SPACE AND COSMIC RAY PHYSICS SEMINAR

University of Maryland
Atlantic Building, Room 2400 4:30 PM Monday, April 28, 2008
Coffee, Tea & Snacks 4:15-4:30 PM

Scott Nutter
Northern Kentucky University

CREST: The Cosmic Ray Electron Synchrotron Telescope

There is strong indirect evidence for the supernova shock acceleration of galactic cosmic-ray electrons through observations of non-thermal X-rays and TeV gamma rays from supernova remnants. To date, no cosmic ray electron measurements have been made at energies greater than 2 TeV. Since high-energy electrons lose energy rapidly during propagation in the Galaxy through synchrotron and inverse Compton processes, TeV electrons reaching the solar system have to originate at distances < 1 kpc, thus the detection of high-energy electrons would yield information about the spatial distribution of nearby cosmic ray sources.
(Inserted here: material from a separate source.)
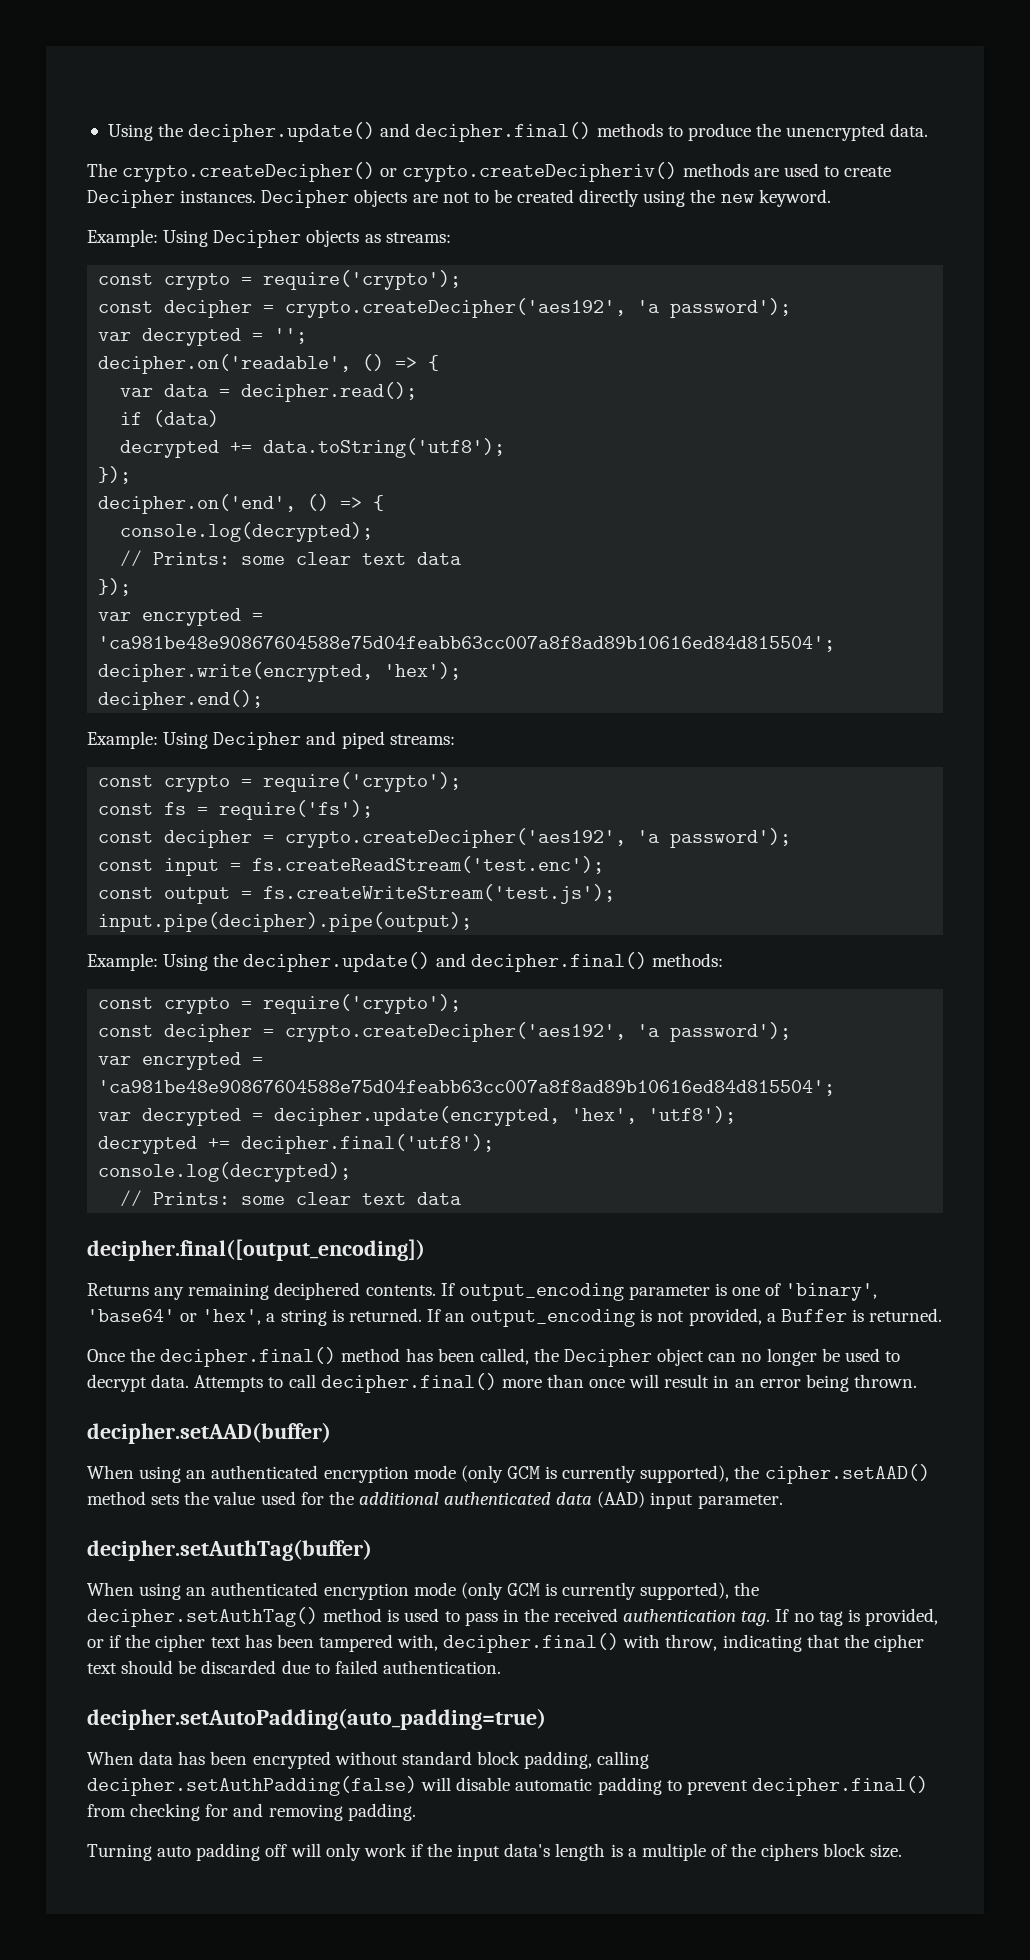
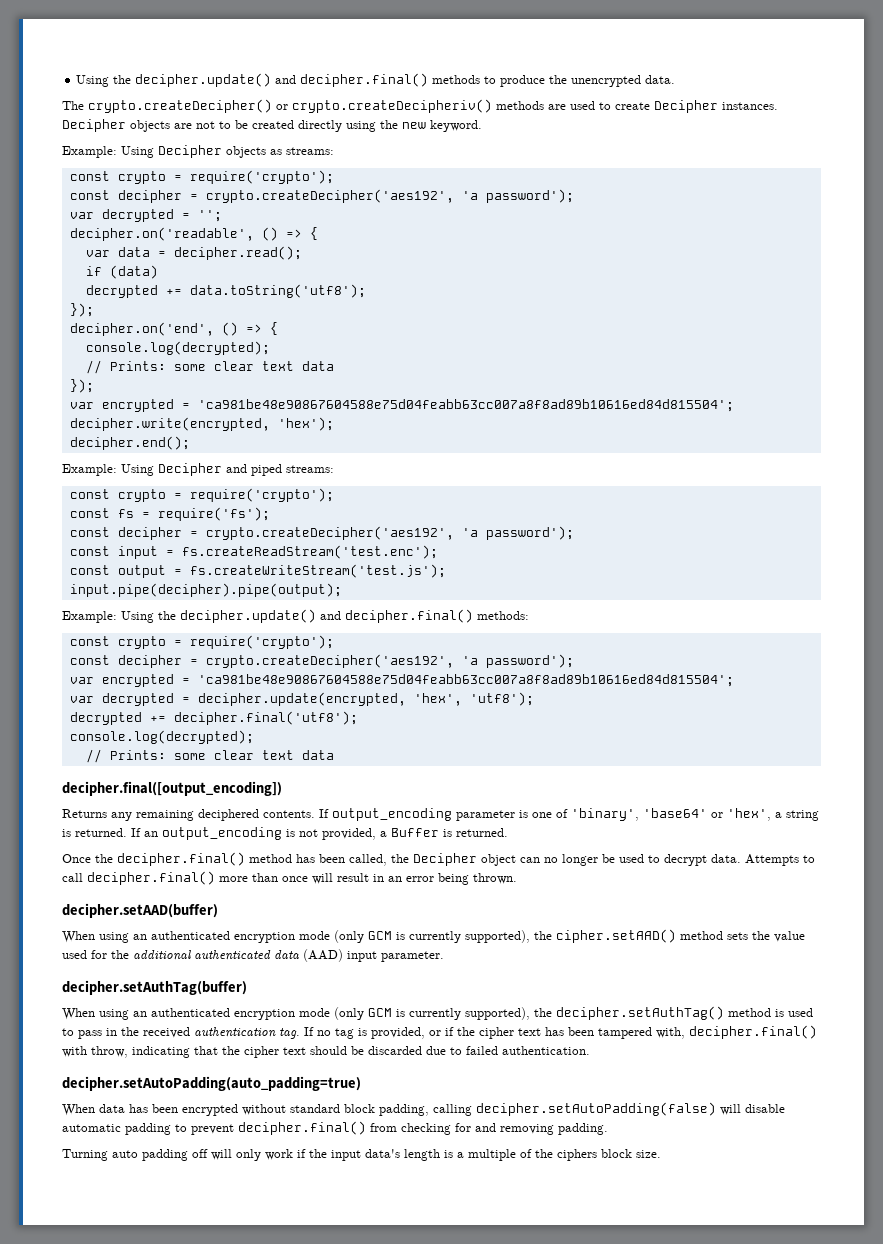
[87,1776,417,1796] decipher.setAuthPadding(false) -> [476,1102,716,1116] decipher.setAutoPadding(false)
The balloon-borne CREST experiment will detect high-energy electrons by measuring the X-ray synchrotron photons generated by these electrons in the Earth's magnetic field. This method achieves very large detector apertures, since the instrument need only intersect a portion of the line of photons (which extend over hundreds of meters of space) and not necessarily the electron itself.